WHAT THE TASK REQUIRES: If a line in the listing below includes the word "dich", pick it out.

INFORMATION PROVIDED:
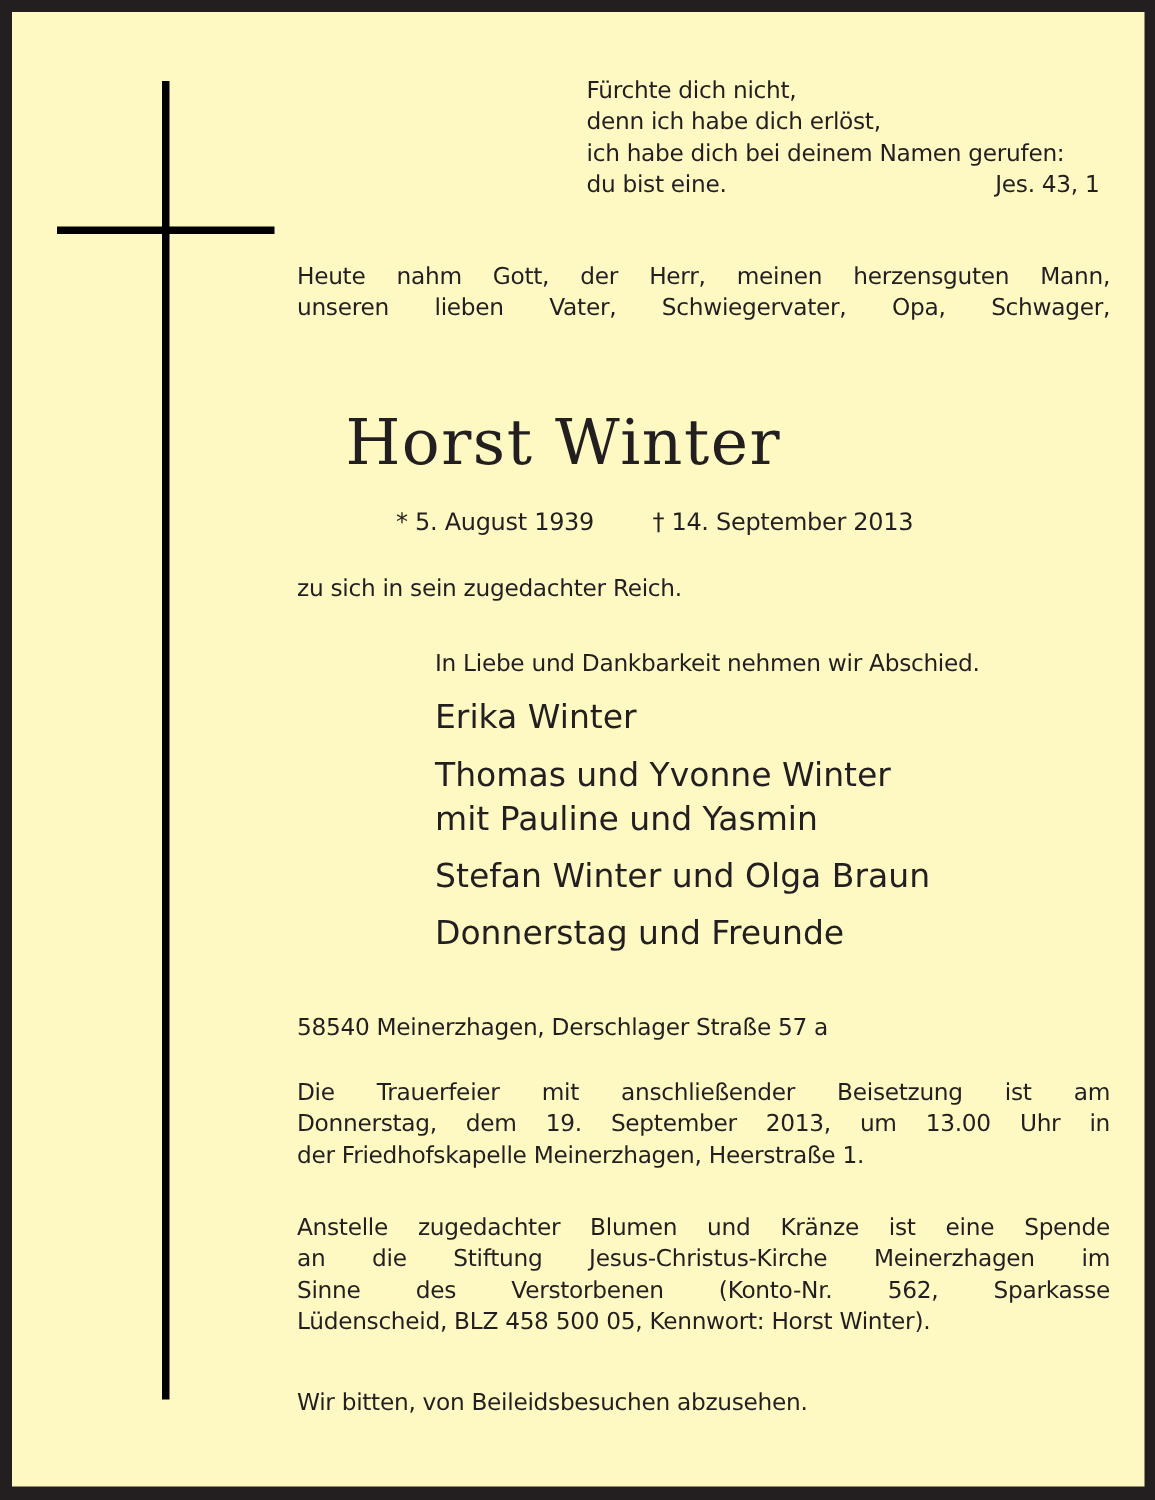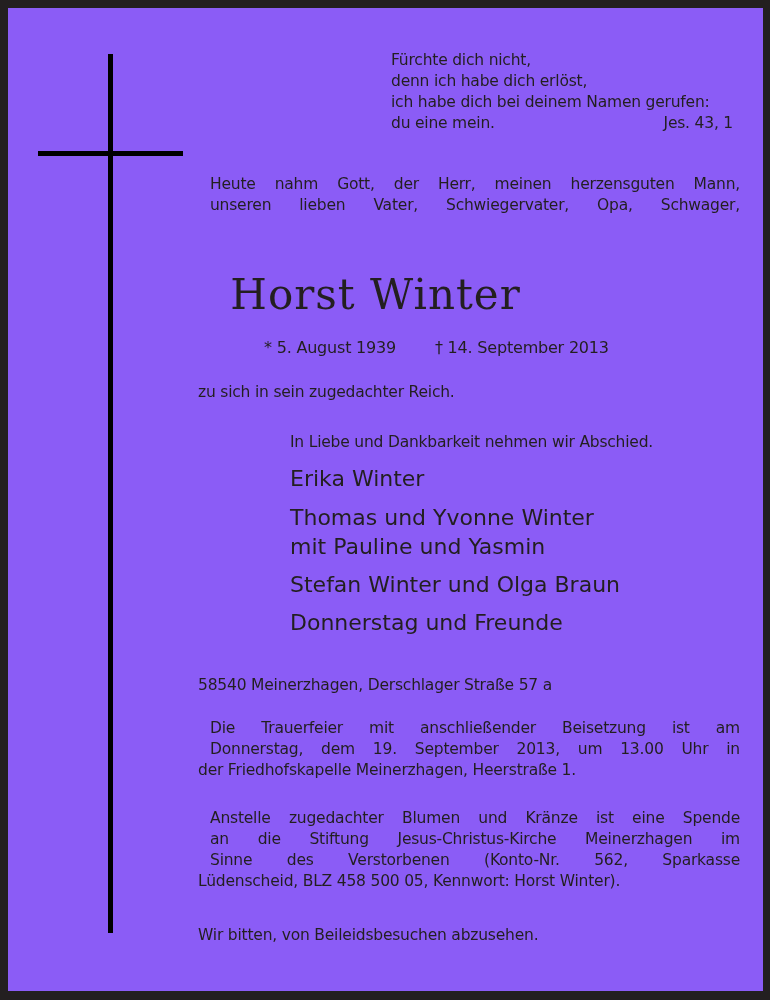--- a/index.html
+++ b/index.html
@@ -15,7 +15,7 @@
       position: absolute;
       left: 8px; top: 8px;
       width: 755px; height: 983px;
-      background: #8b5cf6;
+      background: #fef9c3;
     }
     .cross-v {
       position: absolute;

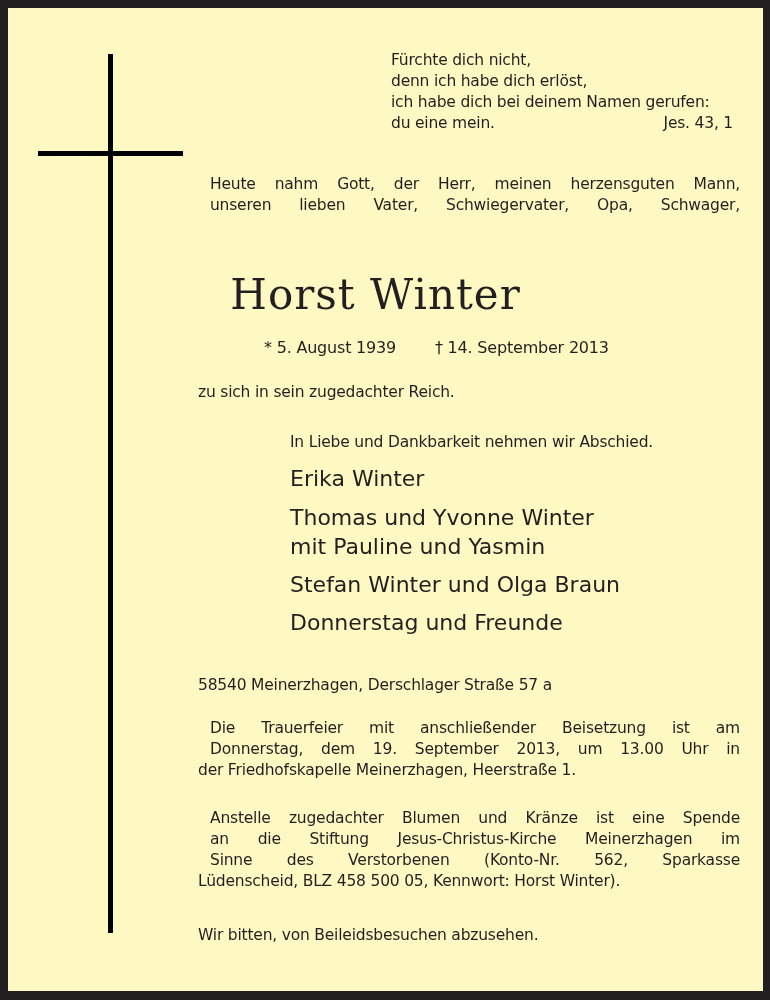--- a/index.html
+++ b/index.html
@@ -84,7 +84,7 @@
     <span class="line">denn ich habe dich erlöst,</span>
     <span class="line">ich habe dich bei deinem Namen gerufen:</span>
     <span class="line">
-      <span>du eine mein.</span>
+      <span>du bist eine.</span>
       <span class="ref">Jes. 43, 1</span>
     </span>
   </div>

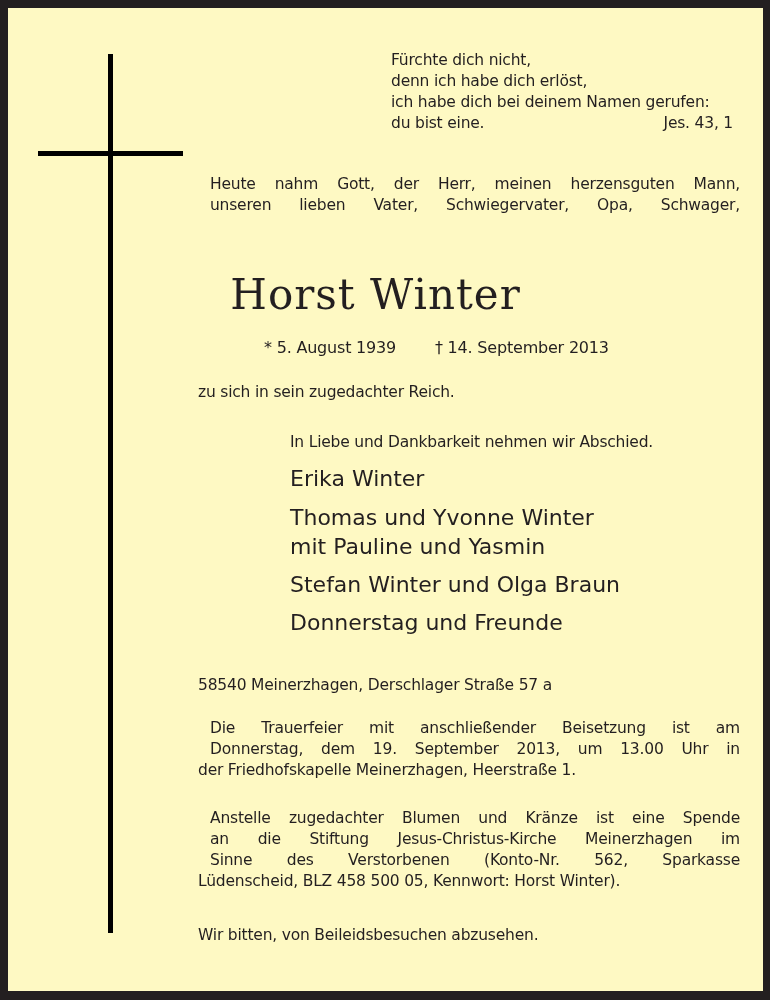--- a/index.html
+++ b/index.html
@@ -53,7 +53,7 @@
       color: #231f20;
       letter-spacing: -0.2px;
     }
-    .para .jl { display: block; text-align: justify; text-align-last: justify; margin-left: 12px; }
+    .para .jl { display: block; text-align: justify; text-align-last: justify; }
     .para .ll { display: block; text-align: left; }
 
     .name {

---

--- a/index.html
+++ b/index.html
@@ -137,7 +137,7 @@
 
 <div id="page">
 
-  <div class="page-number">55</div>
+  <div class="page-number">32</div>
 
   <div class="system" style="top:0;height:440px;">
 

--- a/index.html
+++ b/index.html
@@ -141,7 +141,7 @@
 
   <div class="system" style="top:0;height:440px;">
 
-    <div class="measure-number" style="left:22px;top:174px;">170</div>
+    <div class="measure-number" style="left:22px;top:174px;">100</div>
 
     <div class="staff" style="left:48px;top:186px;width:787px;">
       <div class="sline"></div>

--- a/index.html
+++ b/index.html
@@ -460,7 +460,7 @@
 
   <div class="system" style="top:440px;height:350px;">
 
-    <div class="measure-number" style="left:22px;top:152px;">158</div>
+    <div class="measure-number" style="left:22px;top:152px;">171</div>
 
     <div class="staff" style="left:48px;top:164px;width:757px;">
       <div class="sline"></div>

SOLVED EXERCISE:
     <span class="line">denn ich habe dich erlöst,</span>
     <span class="line">ich habe dich bei deinem Namen gerufen:</span>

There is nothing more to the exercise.